REQUIRED WORK: Could you return every line of the material that contains the word "Corpbanca"?

DATA TO USE:
***
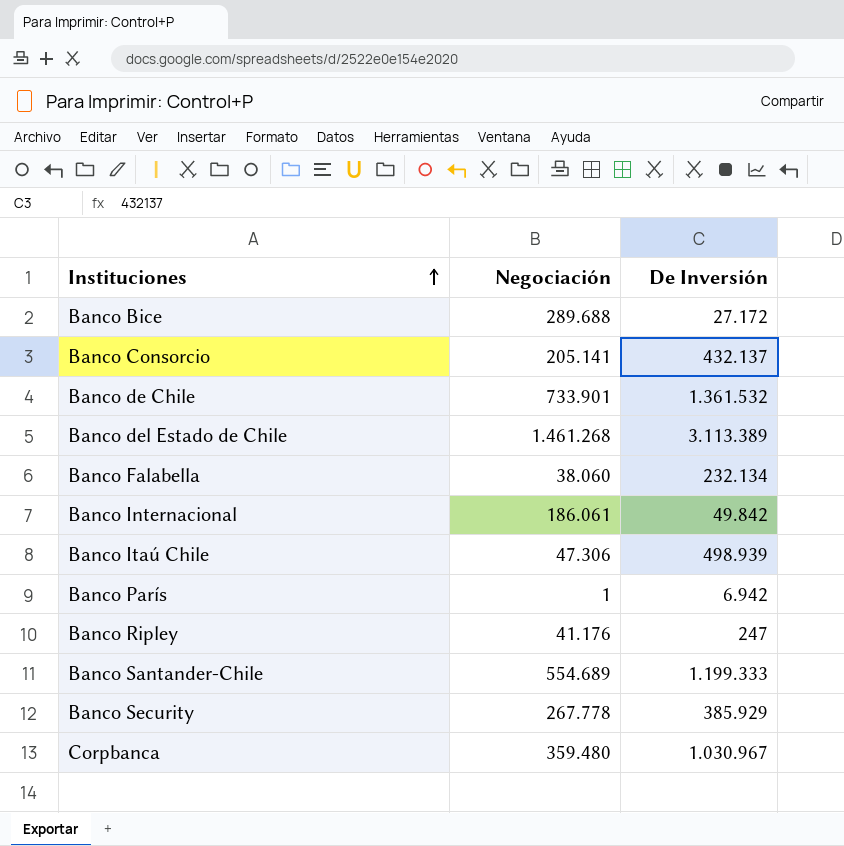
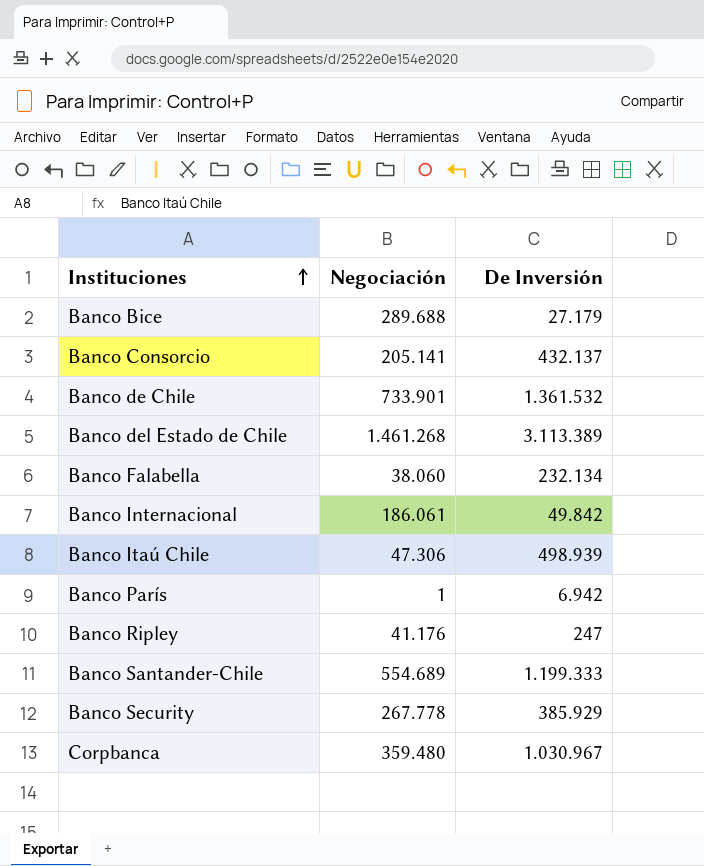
Banco Bice | De Inversión: 27.172 -> 27.179

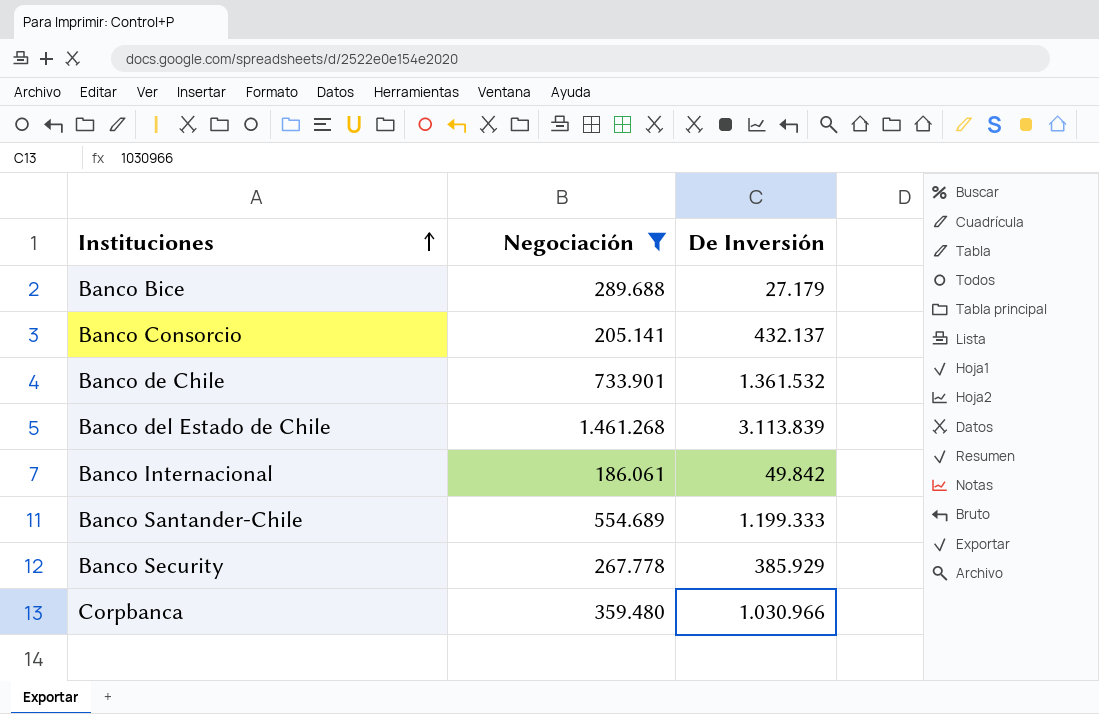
filter: none -> Negociación >= 186.061
Banco del Estado de Chile | De Inversión: 3.113.389 -> 3.113.839
Corpbanca | De Inversión: 1.030.967 -> 1.030.966

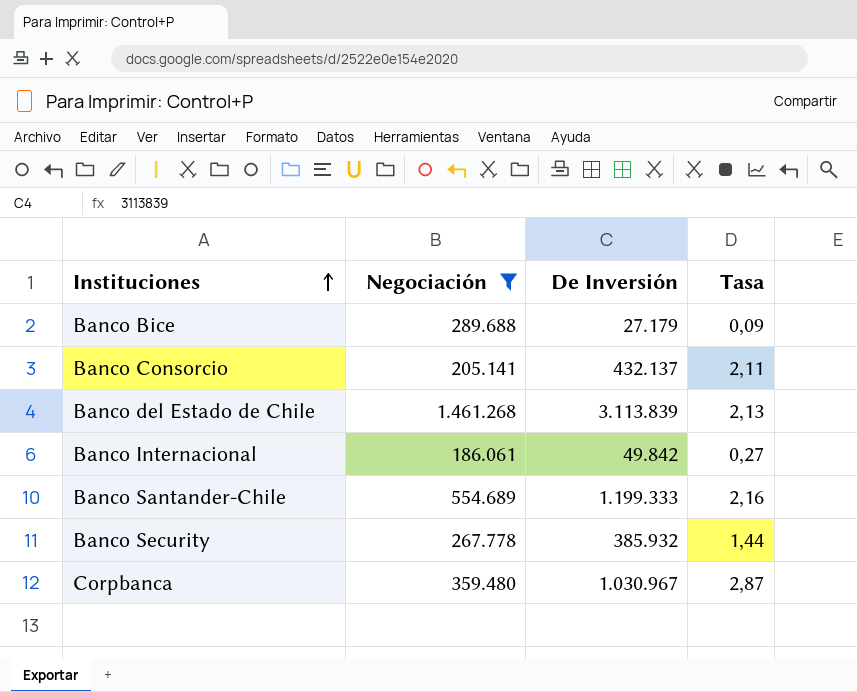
column Tasa | formula: none -> [De Inversión] / [Negociación]
row Banco de Chile: 733.901 | 1.361.532 -> none
Banco Security | De Inversión: 385.929 -> 385.932
Corpbanca | De Inversión: 1.030.966 -> 1.030.967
***
RESULT:
Corpbanca | De Inversión: 1.030.967 -> 1.030.966
Corpbanca | De Inversión: 1.030.966 -> 1.030.967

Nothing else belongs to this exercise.